- WORK TO BE COMPLETED
Below this sentence is a listing; return exactly its lines from the one with "by grid-plane interleaving" to the one with "to maze generation.", both kept, and nothing more.
##########
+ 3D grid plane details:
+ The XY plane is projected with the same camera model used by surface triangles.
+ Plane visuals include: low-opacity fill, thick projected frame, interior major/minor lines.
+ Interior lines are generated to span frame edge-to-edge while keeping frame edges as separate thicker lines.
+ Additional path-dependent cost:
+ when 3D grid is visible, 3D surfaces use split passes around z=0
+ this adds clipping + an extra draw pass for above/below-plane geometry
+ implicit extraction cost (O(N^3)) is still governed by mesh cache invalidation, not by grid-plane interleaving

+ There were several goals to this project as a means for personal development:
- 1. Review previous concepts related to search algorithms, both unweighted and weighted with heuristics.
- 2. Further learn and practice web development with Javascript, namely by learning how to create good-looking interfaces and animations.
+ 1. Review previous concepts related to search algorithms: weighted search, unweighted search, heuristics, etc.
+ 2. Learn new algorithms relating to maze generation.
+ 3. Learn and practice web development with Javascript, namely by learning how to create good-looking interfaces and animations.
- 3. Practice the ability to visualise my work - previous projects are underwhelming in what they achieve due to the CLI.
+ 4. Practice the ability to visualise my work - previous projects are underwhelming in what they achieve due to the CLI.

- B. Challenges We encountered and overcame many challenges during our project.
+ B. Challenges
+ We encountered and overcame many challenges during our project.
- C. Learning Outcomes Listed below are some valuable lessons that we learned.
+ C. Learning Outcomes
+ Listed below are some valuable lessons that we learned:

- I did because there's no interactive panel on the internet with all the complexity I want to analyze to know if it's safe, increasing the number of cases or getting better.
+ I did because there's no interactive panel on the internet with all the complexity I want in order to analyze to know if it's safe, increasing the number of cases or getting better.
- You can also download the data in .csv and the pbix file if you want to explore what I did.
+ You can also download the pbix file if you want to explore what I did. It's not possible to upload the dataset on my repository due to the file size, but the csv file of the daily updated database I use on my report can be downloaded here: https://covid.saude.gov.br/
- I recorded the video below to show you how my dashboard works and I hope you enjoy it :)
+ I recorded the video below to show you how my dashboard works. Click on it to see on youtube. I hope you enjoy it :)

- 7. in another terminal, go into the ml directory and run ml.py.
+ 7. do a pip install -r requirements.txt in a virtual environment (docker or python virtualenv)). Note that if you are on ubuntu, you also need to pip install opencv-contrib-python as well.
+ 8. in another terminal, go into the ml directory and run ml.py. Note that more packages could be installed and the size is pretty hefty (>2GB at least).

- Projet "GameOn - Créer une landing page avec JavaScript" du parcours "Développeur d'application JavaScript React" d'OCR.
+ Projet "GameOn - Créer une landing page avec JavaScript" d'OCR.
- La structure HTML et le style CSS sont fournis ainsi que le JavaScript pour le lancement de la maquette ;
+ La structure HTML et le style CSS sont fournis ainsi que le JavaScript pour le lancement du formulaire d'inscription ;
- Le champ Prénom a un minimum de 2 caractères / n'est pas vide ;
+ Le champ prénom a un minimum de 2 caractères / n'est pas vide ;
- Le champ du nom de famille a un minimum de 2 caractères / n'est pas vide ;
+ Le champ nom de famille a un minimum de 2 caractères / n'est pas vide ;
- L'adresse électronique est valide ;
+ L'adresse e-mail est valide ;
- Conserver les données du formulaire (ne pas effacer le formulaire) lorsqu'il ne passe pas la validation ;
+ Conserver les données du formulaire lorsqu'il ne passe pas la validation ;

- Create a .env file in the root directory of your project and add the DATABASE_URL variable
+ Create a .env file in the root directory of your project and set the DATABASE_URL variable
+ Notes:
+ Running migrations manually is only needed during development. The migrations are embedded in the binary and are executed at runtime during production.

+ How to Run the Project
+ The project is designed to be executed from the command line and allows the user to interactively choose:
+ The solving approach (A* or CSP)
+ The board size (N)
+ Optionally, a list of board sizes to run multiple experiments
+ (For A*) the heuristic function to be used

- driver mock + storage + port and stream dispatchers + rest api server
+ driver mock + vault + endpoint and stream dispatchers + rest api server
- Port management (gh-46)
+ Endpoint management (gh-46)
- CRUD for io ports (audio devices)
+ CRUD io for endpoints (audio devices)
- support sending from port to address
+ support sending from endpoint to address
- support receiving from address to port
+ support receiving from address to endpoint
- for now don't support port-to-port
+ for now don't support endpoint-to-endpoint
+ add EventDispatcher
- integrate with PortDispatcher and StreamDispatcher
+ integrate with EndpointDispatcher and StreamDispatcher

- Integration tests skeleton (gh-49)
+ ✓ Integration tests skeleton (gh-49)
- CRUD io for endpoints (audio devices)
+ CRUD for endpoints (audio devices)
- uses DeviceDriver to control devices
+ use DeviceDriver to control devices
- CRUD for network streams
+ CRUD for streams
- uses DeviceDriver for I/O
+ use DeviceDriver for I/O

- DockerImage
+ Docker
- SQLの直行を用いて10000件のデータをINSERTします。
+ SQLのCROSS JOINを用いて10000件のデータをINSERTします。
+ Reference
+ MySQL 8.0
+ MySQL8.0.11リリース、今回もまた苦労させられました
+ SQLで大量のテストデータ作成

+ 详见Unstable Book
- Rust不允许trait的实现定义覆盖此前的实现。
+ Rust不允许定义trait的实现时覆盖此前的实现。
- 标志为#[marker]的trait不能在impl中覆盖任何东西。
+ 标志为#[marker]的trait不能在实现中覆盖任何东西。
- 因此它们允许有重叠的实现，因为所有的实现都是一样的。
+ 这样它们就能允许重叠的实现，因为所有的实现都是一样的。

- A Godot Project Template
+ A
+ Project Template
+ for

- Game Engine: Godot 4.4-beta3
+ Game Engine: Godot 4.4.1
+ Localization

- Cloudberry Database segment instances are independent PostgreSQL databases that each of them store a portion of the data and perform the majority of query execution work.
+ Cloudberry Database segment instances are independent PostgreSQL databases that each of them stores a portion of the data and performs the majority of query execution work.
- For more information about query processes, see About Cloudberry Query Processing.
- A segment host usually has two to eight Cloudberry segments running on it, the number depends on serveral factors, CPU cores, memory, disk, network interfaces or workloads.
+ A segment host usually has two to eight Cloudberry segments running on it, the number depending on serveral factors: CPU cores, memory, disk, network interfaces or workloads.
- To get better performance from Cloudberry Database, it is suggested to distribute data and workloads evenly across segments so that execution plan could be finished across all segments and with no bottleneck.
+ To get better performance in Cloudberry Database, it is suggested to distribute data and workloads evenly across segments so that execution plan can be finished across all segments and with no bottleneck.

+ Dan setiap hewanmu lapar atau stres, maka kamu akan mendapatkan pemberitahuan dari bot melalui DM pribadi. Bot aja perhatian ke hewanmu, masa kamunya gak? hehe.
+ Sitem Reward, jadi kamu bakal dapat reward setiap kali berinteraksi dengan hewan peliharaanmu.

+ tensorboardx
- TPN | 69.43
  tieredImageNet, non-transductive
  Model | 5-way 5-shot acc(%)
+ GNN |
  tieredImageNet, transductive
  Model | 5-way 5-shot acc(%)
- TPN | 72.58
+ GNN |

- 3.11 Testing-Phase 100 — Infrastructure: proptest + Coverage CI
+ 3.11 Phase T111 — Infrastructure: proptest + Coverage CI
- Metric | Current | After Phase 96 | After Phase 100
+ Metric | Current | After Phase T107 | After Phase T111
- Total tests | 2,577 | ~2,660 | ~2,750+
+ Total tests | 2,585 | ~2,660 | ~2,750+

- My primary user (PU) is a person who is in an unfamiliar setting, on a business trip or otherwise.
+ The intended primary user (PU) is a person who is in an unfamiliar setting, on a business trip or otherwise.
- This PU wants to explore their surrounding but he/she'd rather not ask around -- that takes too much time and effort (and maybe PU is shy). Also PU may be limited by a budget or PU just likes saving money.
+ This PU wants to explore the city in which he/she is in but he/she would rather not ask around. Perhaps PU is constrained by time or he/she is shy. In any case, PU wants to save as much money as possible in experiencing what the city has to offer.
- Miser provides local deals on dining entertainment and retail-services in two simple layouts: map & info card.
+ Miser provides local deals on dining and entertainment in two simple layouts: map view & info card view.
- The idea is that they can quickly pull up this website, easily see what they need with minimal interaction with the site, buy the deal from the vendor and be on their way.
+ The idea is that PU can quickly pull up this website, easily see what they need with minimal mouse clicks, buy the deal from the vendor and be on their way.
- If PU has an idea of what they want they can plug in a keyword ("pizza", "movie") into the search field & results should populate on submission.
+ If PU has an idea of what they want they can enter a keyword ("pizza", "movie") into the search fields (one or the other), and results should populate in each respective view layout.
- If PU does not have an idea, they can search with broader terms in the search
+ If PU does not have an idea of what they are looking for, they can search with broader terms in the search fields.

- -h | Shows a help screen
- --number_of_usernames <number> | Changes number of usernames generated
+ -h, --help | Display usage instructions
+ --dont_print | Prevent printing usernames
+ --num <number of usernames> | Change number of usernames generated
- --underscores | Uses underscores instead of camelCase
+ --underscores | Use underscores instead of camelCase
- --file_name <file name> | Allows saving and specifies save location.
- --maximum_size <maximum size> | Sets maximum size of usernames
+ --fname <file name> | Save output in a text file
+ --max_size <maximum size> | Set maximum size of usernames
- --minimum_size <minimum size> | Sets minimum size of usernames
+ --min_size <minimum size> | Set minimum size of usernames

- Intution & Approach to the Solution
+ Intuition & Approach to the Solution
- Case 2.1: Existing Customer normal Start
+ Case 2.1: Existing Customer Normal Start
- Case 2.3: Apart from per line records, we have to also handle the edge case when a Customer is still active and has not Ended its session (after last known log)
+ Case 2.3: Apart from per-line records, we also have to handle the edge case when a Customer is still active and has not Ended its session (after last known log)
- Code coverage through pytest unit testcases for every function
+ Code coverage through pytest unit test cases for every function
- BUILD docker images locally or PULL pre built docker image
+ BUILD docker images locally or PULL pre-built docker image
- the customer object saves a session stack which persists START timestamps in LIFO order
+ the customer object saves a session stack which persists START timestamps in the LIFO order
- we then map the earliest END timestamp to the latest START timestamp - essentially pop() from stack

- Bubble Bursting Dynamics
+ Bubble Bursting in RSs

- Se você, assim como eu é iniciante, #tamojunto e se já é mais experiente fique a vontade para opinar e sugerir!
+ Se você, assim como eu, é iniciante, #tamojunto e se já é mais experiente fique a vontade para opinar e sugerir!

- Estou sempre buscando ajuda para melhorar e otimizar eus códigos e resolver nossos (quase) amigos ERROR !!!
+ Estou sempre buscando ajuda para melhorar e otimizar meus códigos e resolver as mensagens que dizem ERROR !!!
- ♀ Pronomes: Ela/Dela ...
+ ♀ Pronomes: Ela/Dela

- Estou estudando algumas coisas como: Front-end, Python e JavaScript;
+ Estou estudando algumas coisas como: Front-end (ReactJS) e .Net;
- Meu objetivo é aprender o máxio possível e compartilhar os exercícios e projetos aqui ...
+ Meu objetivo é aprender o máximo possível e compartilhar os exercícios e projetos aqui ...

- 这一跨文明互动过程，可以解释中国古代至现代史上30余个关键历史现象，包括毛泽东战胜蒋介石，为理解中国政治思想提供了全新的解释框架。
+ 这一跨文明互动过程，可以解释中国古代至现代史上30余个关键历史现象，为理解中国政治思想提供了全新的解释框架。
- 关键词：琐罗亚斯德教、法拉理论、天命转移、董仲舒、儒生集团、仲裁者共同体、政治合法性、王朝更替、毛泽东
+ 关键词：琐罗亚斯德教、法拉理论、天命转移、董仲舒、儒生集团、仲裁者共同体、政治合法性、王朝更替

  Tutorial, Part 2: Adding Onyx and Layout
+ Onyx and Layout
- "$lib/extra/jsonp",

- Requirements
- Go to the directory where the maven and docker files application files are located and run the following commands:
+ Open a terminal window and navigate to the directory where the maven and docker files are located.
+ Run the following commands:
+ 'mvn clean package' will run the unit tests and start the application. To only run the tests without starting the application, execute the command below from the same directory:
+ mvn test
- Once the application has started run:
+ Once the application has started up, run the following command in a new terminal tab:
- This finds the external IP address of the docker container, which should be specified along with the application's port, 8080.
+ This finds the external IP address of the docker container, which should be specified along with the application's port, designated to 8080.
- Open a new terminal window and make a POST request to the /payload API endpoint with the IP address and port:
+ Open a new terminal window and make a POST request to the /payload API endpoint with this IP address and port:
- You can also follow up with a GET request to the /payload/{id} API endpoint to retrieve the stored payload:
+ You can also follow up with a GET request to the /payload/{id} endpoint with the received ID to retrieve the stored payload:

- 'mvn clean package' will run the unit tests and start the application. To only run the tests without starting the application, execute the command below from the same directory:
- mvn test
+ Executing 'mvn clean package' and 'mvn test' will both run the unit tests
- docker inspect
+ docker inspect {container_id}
##########
- YOUR RESPONSE
+ implicit extraction cost (O(N^3)) is still governed by mesh cache invalidation, not by grid-plane interleaving

+ There were several goals to this project as a means for personal development:
- 1. Review previous concepts related to search algorithms, both unweighted and weighted with heuristics.
- 2. Further learn and practice web development with Javascript, namely by learning how to create good-looking interfaces and animations.
+ 1. Review previous concepts related to search algorithms: weighted search, unweighted search, heuristics, etc.
+ 2. Learn new algorithms relating to maze generation.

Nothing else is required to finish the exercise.